Copyright © 2005 Tom Ludvigson. All rights reserved.
CHAPTER 4: TRIP III 12.11.75 - 26.12.75
4.1 Maliu Tin on
masulu
and
pulana tamate
4.2 Kava and dreams
4.3 Eilili on Patua's marriage
4.4 Sulu on
patua
4.1
Maliu Tin on
masulu
and
pulana tamate
After
ten weeks in New Zealand I returned to Santo, to pick up
Sulu and take him with me home for three months, as
planned.
I arrived on the island in mid November 1975. As this was
during the wet season I found myself having to spend ten
days at Namoro: the rivers were all running high owing to
heavy rain inland, making travel all but impossible.

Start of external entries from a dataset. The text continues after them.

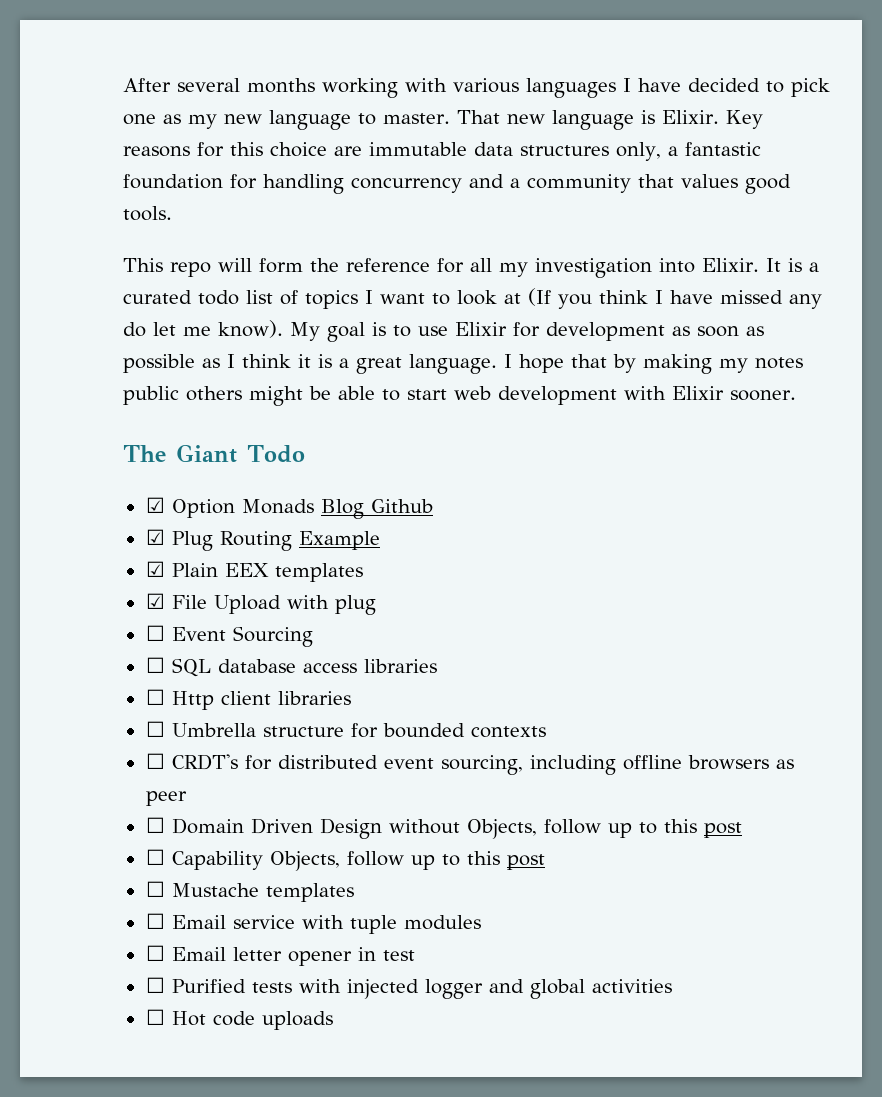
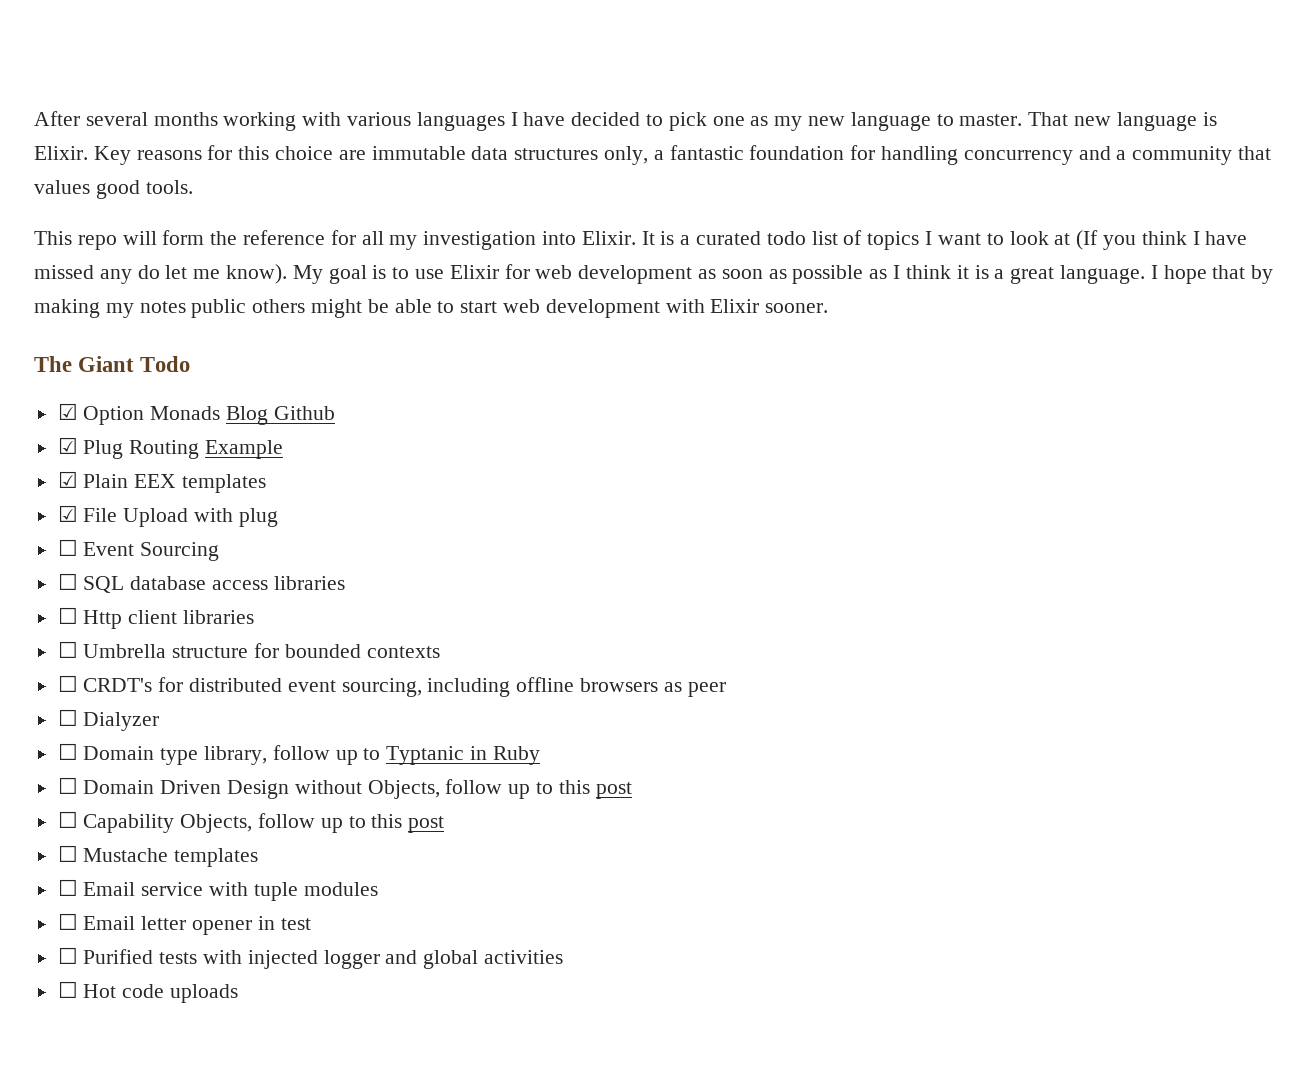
(540, 329) none -> [535,265,573,279] web
(187, 798) none -> [57,709,160,731] [57,743,540,765] // ☐ Dialyzer // ☐ Domain type library, follow up to Typtanic in Ruby

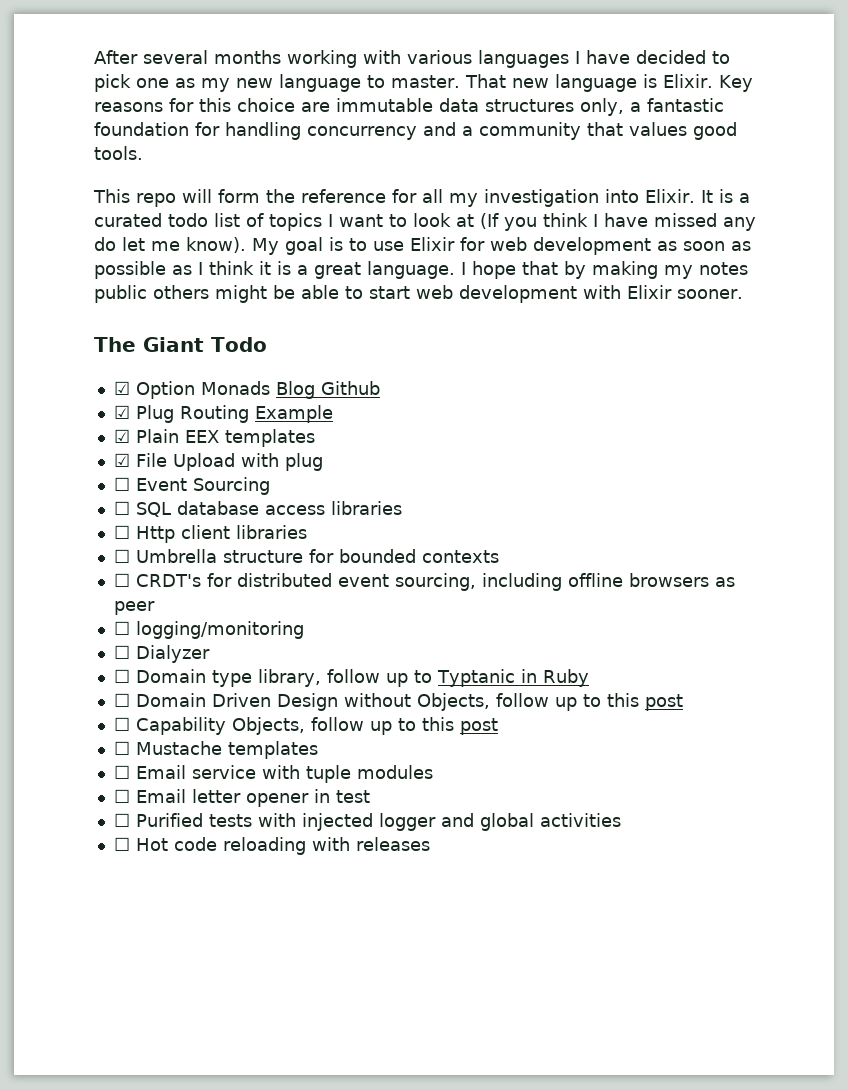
(726, 689) none -> [113,621,304,639] // ☐ logging/monitoring
[170,984,239,1003] uploads -> [222,837,430,855] reloading with releases

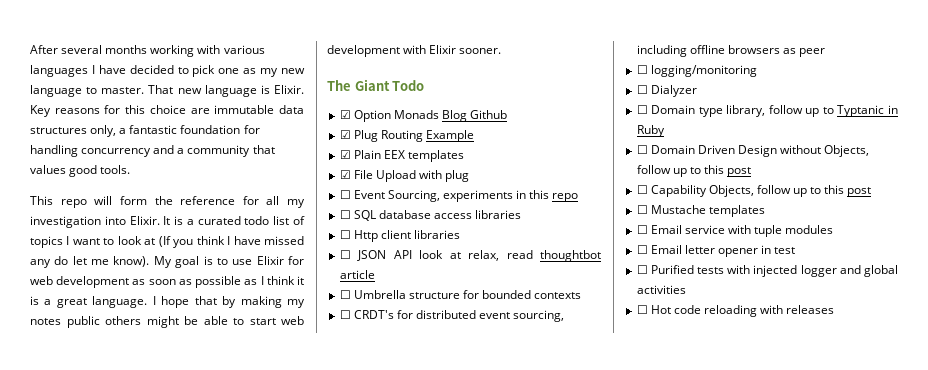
[192,477,270,495] Sourcing -> [387,190,579,202] Sourcing, experiments in this repo
(307, 532) none -> [339,250,601,262] [339,270,375,279] // ☐ JSON API look at relax, read thoughtbot article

At Namoro I met my old Vorozenale acquaintance Maliu Tin,
proudly displaying to me his new daughter, born during my
absence in New Zealand. Already about six weeks old she
hadn't been sick once, he told me apropos of nothing. But
up in the mountains children got ill when even younger,
because up there people were kilan: "hard".
Ku masulu ran i rua, ran i tolu, zalo i pai
mai,
said Maliu Tin: "If you get angry for two or three days,
sickness will come."
I realized that he was hinting at a quarrel that had begun
during my second field trip. Maliu Tin had fallen out with
his neighbours at Truvos over some marriages that he had
arranged - a quarrel that had led to him and his family
moving out of Maliu Kalus' large house at Morvari, just
across the Ari on the Vunpati track. They would continue
living there, he said. Not until the people of Vorozenale
were no longer
masulu:
"angry", would he move back. This was not yet.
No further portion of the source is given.